| Work task |
Only what runs from the line with "[376,440,390,453] is -> [118,699,151,709] are" to the final line of the records below should be given again, word for word.

[Difference listings]
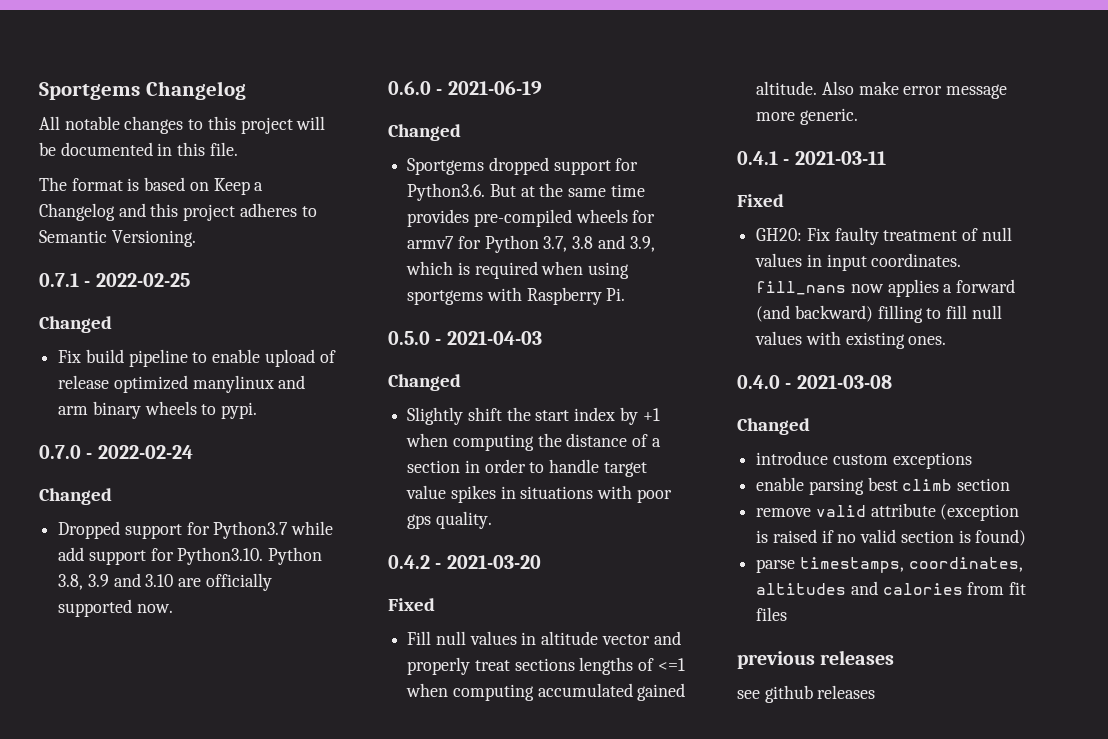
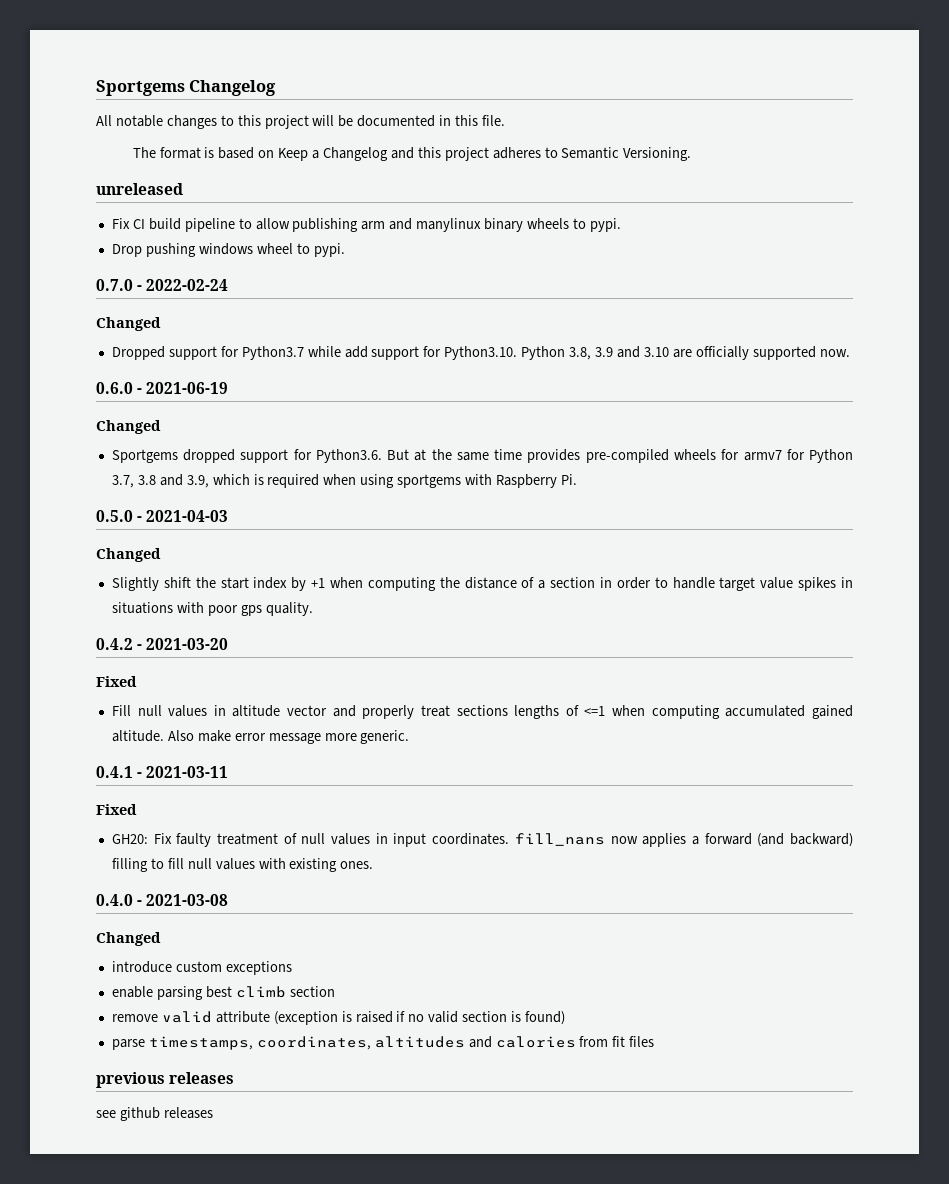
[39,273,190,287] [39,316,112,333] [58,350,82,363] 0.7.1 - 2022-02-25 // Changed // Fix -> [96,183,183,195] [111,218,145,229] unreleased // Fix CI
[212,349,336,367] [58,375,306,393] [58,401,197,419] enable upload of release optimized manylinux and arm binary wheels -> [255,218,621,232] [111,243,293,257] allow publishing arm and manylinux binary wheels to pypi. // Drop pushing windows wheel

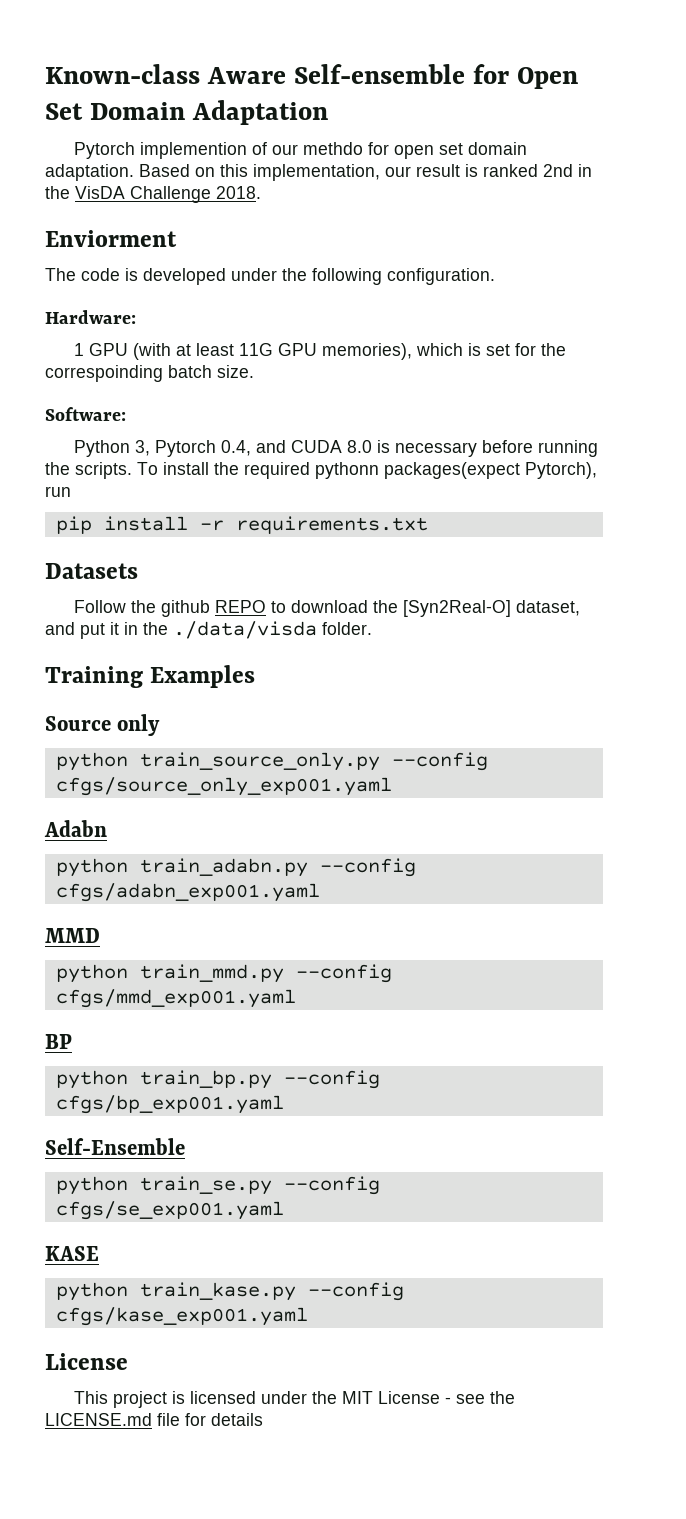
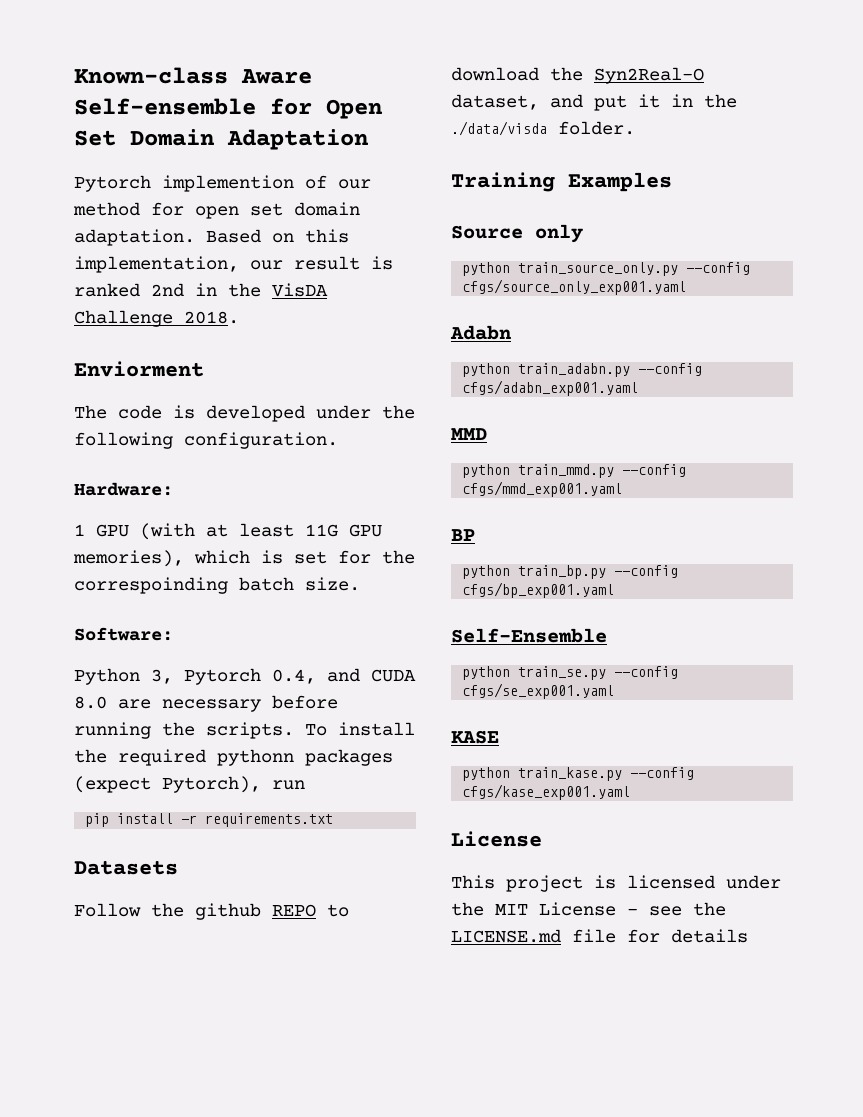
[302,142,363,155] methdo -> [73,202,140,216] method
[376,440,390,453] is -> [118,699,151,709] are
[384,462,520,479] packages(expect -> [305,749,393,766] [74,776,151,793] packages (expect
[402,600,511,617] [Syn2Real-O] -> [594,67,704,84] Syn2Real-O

| Expected answer |
[376,440,390,453] is -> [118,699,151,709] are
[384,462,520,479] packages(expect -> [305,749,393,766] [74,776,151,793] packages (expect
[402,600,511,617] [Syn2Real-O] -> [594,67,704,84] Syn2Real-O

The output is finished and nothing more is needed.